El tipo estaba por alzar su copa de vino de sobre la mesa en ese momento; se volvió rápidamente hacia Barra.

– ¿Se va? Pero no mi amigo, quédese -dijo sacudiendo pesadamente su flaca mano ante el rostro de Barra. Ahora vamos a pasar un buen momento. Ahora va a ver cómo se baila el tango de puro corazón. Este punto -se golpeó el pecho suavemente con la palma de la mano- va a dar cátedra esta noche.

– Es que mi mujer me espera -dice entonces Barra.

– Ah, si se trata de eso -dijo el tipo con suma gravedad- yo no voy a retenerlo, viejo, se lo puedo asegurar.

– Pero no -salta Tomatis -si no tiene nada que ver la mujer con el asunto.

– Realmente -dice el tipo-. Si el hombre es casado y tiene sus obligaciones.

– Qué va a tener obligaciones -dice Tomatis- si es un atorrante. Dígale que se quede. -Se volvió hacia Barra-. Me extrañaría mucho de vos, Alfredo -dijo- hacer un desprecio al hombre justo cuando va a bailar el tango de puro corazón.

– Había un patio que le decían la "Glorieta" -dice el tipo-. Yo he estado bailando veinticuatro horas seguidas, sin parar, con la misma pareja. Empezamos a la tardecita de un sábado y terminamos el domingo a la noche.

– Una especie de fakirismo -dice Tomatis.

El tipo ni siquiera lo oyó; se inclinó trabajosamente hacia la mesa y alzó su copa; bebió un trago largo, minucioso, y se quedó con la copa en la mano.

– ¿Actualmente? -dijo-. Por favor. Qué me van a decir a mí de diversión.

Quedó en silencio, como ofendido.

– Bueno -dijo Barra-. Me quedo. Siempre y cuando esta noche no trate de batir su propio record.

El tipo le dio una fuerte palmada en la espalda.

– Así me gusta -dijo.

Pancho apareció de golpe junto a la mesa.

– Habiendo cumplido con las exigencias impuestas por el más inevitable de los tiranos, el cuerpo -dijo, corriendo la silla con el fin de sentarse-Pancho regresa ahora para continuar solazándose en compañía de sus viejos camaradas.

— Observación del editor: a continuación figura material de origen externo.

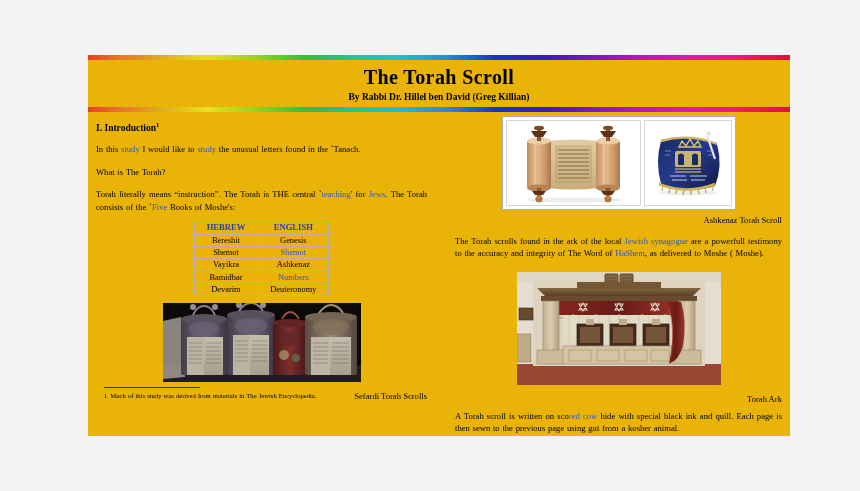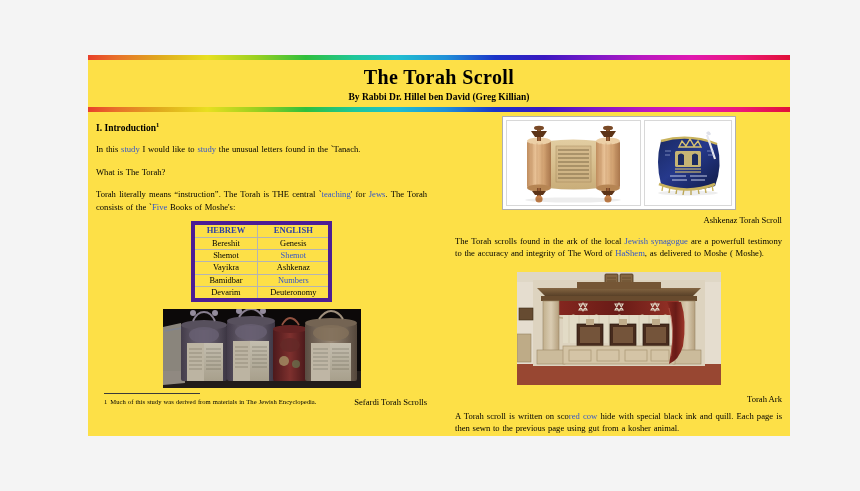--- a/index.html
+++ b/index.html
@@ -11,21 +11,21 @@
     overflow: hidden;
     font-family: "Liberation Serif", serif;
   }
 
   #page {
     position: absolute;
     left: 88px;
     top: 55px;
     width: 702px;
     height: 381px;
-    background: #fde047;
+    background: #eab308;
     box-sizing: border-box;
   }
 
   .rainbow-bar {
     height: 5px;
     width: 100%;
     background: linear-gradient(to right,
       #e8402a 0%,
       #e8702a 4%,
       #e0a81e 10%,
@@ -102,21 +102,21 @@
     color: #3355cc;
     text-decoration: none;
   }
 
   
   .tbl-wrap { margin: 2px 0 7px 0; display: flex; justify-content: center; }
   table.books {
     border-collapse: collapse;
     font-family: "Liberation Serif", serif;
     font-size: 8.4px;
-    border: 4px solid #4c1d95;
+    border: 1px solid #4c1d95;
   }
   table.books th, table.books td {
     border: 1px solid #b4b4b4;
     text-align: center;
     padding: 0px 12px;
     line-height: 1.35;
     color: #000;
   }
   table.books th {
     font-weight: bold;

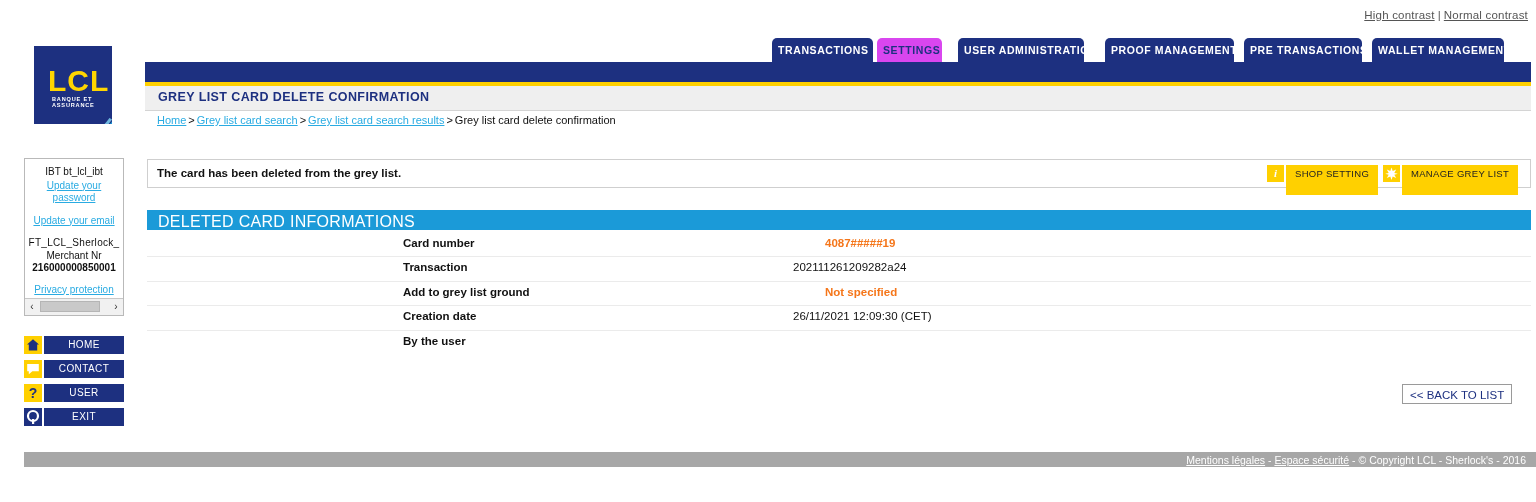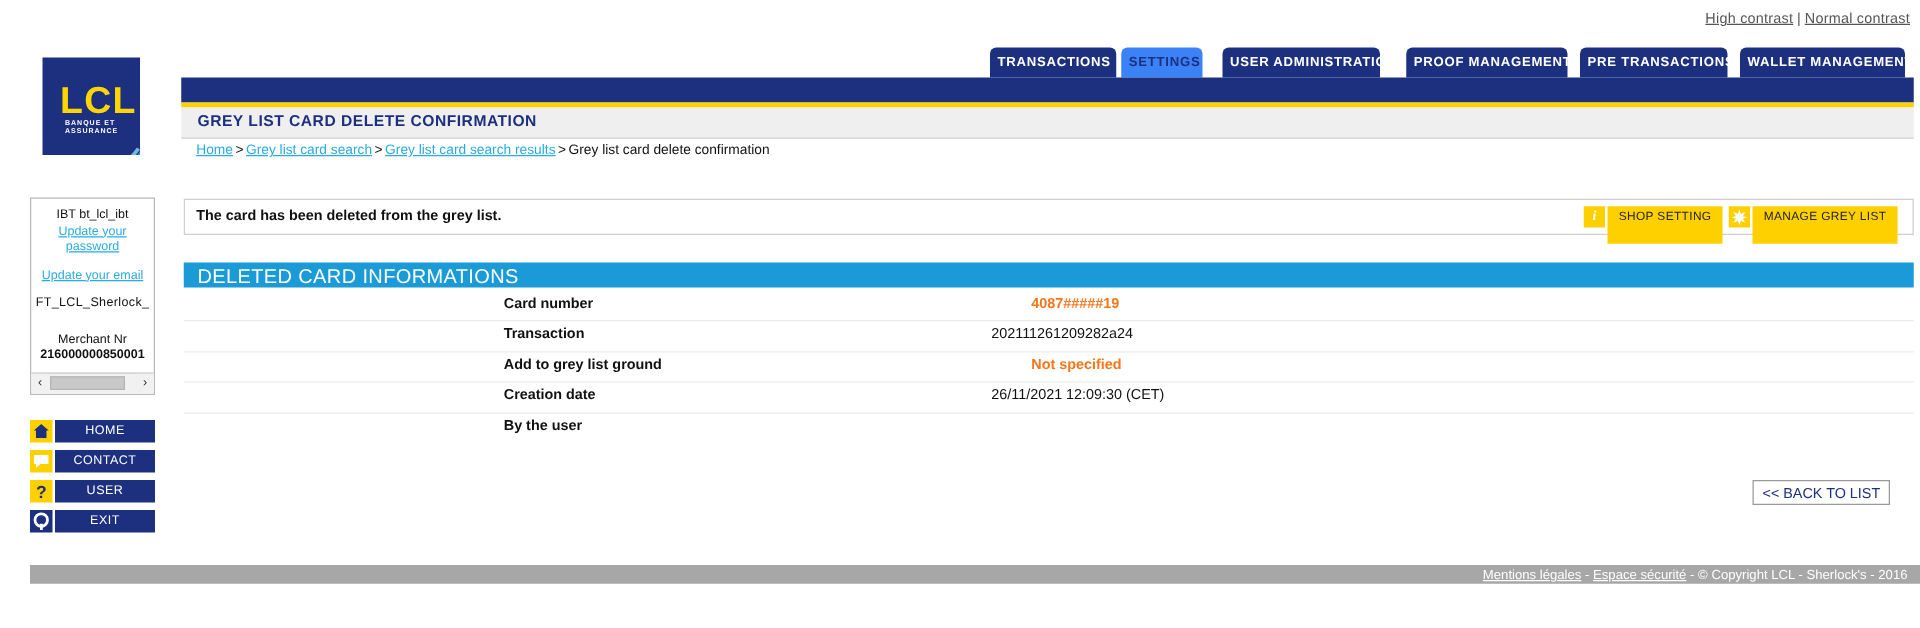--- a/index.html
+++ b/index.html
@@ -106,24 +106,23 @@
     background: #1d3080;
     color: #ffffff;
     font-size: 10.5px;
     font-weight: bold;
     letter-spacing: .6px;
     text-align: center;
     border-radius: 5px 5px 0 0;
     white-space: nowrap;
     box-sizing: border-box;
     padding: 0 6px;
-    margin-left: 20px;
   }
   .tab.active {
-    background: #3b82f6;
+    background: #d946ef;
     color: #1d3080;
   }
 
   .nav-band {
     position: absolute;
     left: 145px;
     top: 62px;
     width: 1386px;
     height: 20px;
     background: #1d3080;
@@ -197,21 +196,21 @@
   }
   .sp-user { margin-top: 7px; font-weight: normal; }
   .sp-pw { margin-top: 1px; }
   .sp-email { margin-top: 10px; }
   .sp-merchantname {
     margin-top: 10px;
     font-weight: normal;
     white-space: nowrap;
     letter-spacing: .3px;
   }
-  .sp-merchantlabel { margin-top: 16px; }
+  .sp-merchantlabel { margin-top: 0px; }
   .sp-merchantnr { font-weight: bold; margin-top: 0px; }
   .sp-privacy { margin-top: 9px; }
   .sp-scroll {
     position: absolute;
     left: 0;
     bottom: 0;
     width: 98px;
     height: 16px;
     background: #f1f1f1;
     border-top: 1px solid #c7c7c7;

El tipo terminó de beberse su vino y dejó la copa vacía sobre la mesa.

– Claro que sí -dijo-. Todos somos camaradas, muchachos.

Inmediatamente abrazó a Pancho. Este lo palmeó.

– Pancho tiene el placer de expresar su solidaridad con un representante de la vieja generación -dijo.

– Ahora el señor Gorosito va a bailar con el objeto de demostrar qué hacían durante todo el tiempo nuestros gigantes padres mientras los ingleses desembarcaban en la Patagonia.

El tipo se puso de pie, tambaleándose, tocándose el sombrero.

– A ver -gritó hacia el escenario desierto-. Música, maestro.

Se oyó una risa de mujer en el fondo del salón, detrás mío. El tipo se volvió en esa dirección, miró un momento, alzó la mano con un gesto de ligera perplejidad, y en seguida se echó a reír.

– Un momento, muchachos -dijo. Avanzó hacia la mujer que continuaba riéndose, con tensas carcajadas de expectativa. Me di vuelta y observé en el fondo del salón un grupito de chicas y dos o tres tipos, distribuidos en dos mesas. El tipo se paró junto a la mesa de las chicas, se inclinó hacia ellas y comenzó a hablar en voz baja; su voz se oía como un pesado y trabajoso murmullo. Las chicas respondían con amplias carcajadas. Dejé de mirar.

– No hay ninguna pelirroja a la vista -dice Pancho entonces, apenas me doy vuelta.

– ¿Te fijaste en el bar? -le digo-. Es adicionista.

– No está; hay una vieja -dice Pancho.

– Tal vez esté franco hoy -le digo-. ¿Qué día es? ¿Jueves?